I was the "depressed one". We finally discovered, through years of analysis of my depression that not only did I have PTD with depressive symptoms but also am very susceptible to SITUATIONAL depression. After dealing with the PTD, which tends to also cause one to be susceptible to situational depression, we learned to deal with depressive triggers; and stressers are very closely correlated to depression - since stress can often trigger depressive episodes.

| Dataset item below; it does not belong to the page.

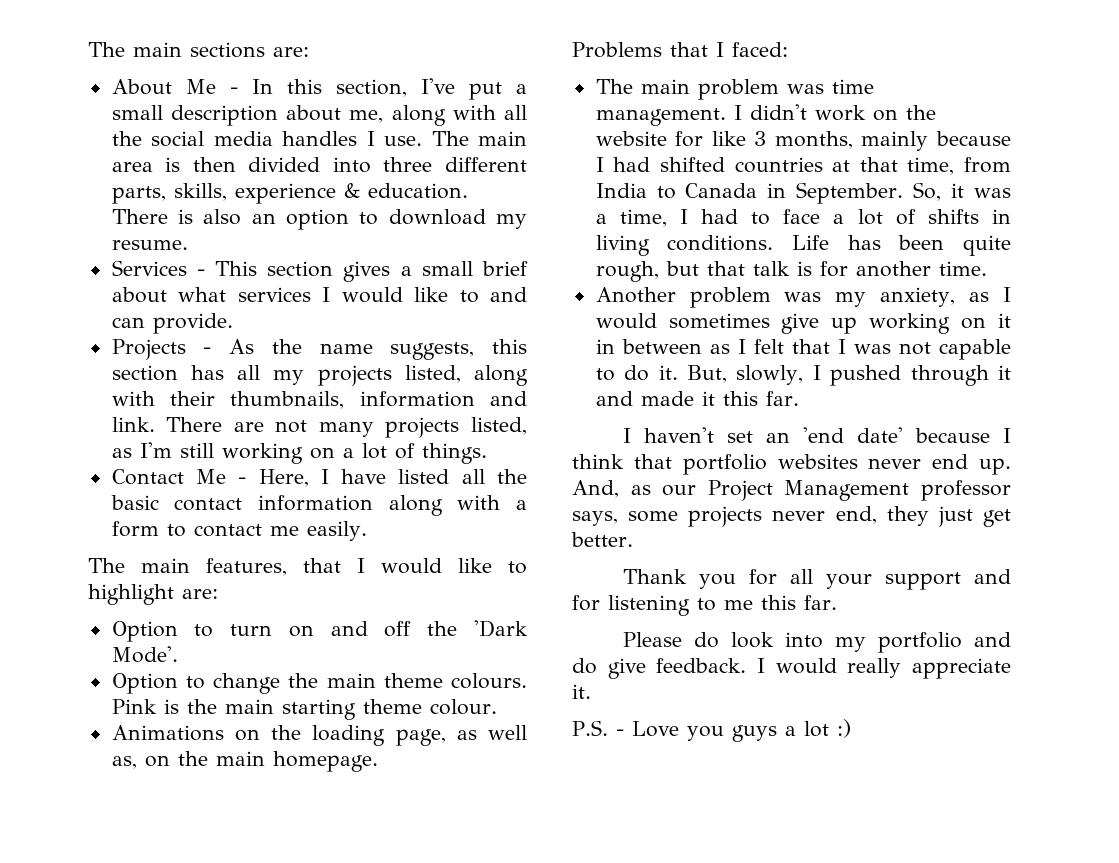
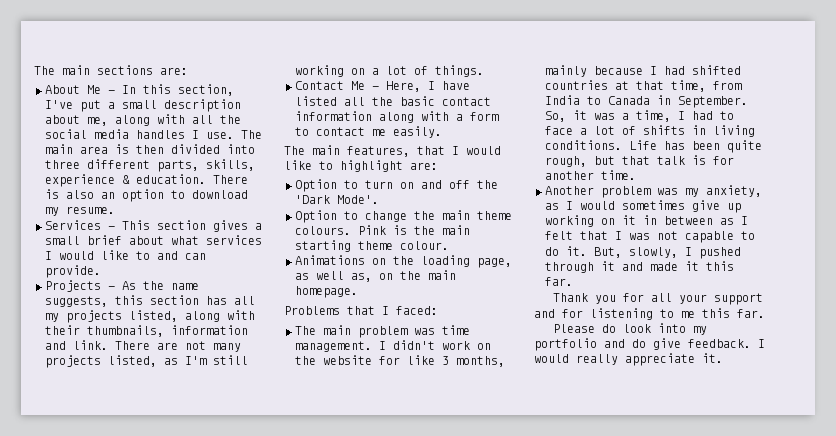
[622,427,1011,443] [572,454,1011,475] [572,480,1011,501] [572,506,1011,527] [571,532,633,547] // I haven't set an 'end date' because I think that portfolio websites never end up. And, as our Project Management professor says, some projects never end, they just get better. -> (573, 281) none
[572,719,851,742] // P.S. - Love you guys a lot :) -> (723, 358) none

One of my triggers for depression was being stuck at home with four kids. Another was stressed out due to all the overwhelming things four kids need and demand. So we had to get regular alternatives to me being stressed out over day to day issues caused by FOUR kids. I was exhausted all the time and feeling isolated. Another was my dh not paying enough attention to me because he just didn't think to do so when he was at work. This is part of the stress due to isolation.

Now. As far as the sex goes. Depression meds nearly ALL cause women to go off of sex, and all eventually causes ceasing of the ability to orgasm. I have heard this time and time again from women, that meds, such as Prozac and (eventually) Welbutrin will cause a woman to be non-orgasmic. 

Personally, I found that the Welbutrin did not cause it as quickly, but after months of this drug, it does tend to "numb" the electrical system in the female parts to brain messaging department. Orgasm ability isn't totally gone, but it became so difficult to have one, the end result was more DEPRESSION at the _*idea *_no orgasms! A vicious circle if there ever was one! 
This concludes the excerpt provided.